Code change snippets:
________

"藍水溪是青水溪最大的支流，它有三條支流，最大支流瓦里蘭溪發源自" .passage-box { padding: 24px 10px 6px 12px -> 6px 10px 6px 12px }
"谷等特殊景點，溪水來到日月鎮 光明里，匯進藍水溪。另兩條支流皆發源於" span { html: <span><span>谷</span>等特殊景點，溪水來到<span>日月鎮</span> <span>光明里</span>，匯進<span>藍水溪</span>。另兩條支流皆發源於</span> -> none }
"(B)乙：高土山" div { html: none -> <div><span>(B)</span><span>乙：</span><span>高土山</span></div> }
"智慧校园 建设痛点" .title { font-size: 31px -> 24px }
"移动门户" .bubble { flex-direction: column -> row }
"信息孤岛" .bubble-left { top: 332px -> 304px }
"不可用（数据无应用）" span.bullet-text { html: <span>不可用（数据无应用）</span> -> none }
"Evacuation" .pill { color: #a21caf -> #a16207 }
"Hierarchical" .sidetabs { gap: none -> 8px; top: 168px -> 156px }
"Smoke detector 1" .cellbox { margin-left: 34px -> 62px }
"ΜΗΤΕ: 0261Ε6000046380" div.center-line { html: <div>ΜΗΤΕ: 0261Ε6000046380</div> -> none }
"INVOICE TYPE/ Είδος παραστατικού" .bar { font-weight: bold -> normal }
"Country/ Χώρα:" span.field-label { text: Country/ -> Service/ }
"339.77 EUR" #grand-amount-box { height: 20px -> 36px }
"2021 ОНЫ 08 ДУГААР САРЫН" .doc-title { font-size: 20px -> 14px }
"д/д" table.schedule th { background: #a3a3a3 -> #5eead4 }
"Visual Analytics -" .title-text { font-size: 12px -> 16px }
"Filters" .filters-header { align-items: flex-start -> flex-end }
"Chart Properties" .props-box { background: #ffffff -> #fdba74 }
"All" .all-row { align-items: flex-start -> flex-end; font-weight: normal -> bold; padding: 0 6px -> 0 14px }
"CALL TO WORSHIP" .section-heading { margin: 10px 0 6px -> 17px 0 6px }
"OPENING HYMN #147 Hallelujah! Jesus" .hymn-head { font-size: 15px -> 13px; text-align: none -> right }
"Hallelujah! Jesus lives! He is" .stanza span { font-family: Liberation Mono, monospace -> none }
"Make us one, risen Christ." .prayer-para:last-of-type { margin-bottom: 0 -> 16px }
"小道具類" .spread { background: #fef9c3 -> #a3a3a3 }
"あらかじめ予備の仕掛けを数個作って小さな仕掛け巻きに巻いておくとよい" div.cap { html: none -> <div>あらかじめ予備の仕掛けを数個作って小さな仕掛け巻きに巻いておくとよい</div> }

________

**Task statement**
Reproduce the data exactly. All of it is needed.

**Finished task**
"藍水溪是青水溪最大的支流，它有三條支流，最大支流瓦里蘭溪發源自" .passage-box { padding: 24px 10px 6px 12px -> 6px 10px 6px 12px }
"谷等特殊景點，溪水來到日月鎮 光明里，匯進藍水溪。另兩條支流皆發源於" span { html: <span><span>谷</span>等特殊景點，溪水來到<span>日月鎮</span> <span>光明里</span>，匯進<span>藍水溪</span>。另兩條支流皆發源於</span> -> none }
"(B)乙：高土山" div { html: none -> <div><span>(B)</span><span>乙：</span><span>高土山</span></div> }
"智慧校园 建设痛点" .title { font-size: 31px -> 24px }
"移动门户" .bubble { flex-direction: column -> row }
"信息孤岛" .bubble-left { top: 332px -> 304px }
"不可用（数据无应用）" span.bullet-text { html: <span>不可用（数据无应用）</span> -> none }
"Evacuation" .pill { color: #a21caf -> #a16207 }
"Hierarchical" .sidetabs { gap: none -> 8px; top: 168px -> 156px }
"Smoke detector 1" .cellbox { margin-left: 34px -> 62px }
"ΜΗΤΕ: 0261Ε6000046380" div.center-line { html: <div>ΜΗΤΕ: 0261Ε6000046380</div> -> none }
"INVOICE TYPE/ Είδος παραστατικού" .bar { font-weight: bold -> normal }
"Country/ Χώρα:" span.field-label { text: Country/ -> Service/ }
"339.77 EUR" #grand-amount-box { height: 20px -> 36px }
"2021 ОНЫ 08 ДУГААР САРЫН" .doc-title { font-size: 20px -> 14px }
"д/д" table.schedule th { background: #a3a3a3 -> #5eead4 }
"Visual Analytics -" .title-text { font-size: 12px -> 16px }
"Filters" .filters-header { align-items: flex-start -> flex-end }
"Chart Properties" .props-box { background: #ffffff -> #fdba74 }
"All" .all-row { align-items: flex-start -> flex-end; font-weight: normal -> bold; padding: 0 6px -> 0 14px }
"CALL TO WORSHIP" .section-heading { margin: 10px 0 6px -> 17px 0 6px }
"OPENING HYMN #147 Hallelujah! Jesus" .hymn-head { font-size: 15px -> 13px; text-align: none -> right }
"Hallelujah! Jesus lives! He is" .stanza span { font-family: Liberation Mono, monospace -> none }
"Make us one, risen Christ." .prayer-para:last-of-type { margin-bottom: 0 -> 16px }
"小道具類" .spread { background: #fef9c3 -> #a3a3a3 }
"あらかじめ予備の仕掛けを数個作って小さな仕掛け巻きに巻いておくとよい" div.cap { html: none -> <div>あらかじめ予備の仕掛けを数個作って小さな仕掛け巻きに巻いておくとよい</div> }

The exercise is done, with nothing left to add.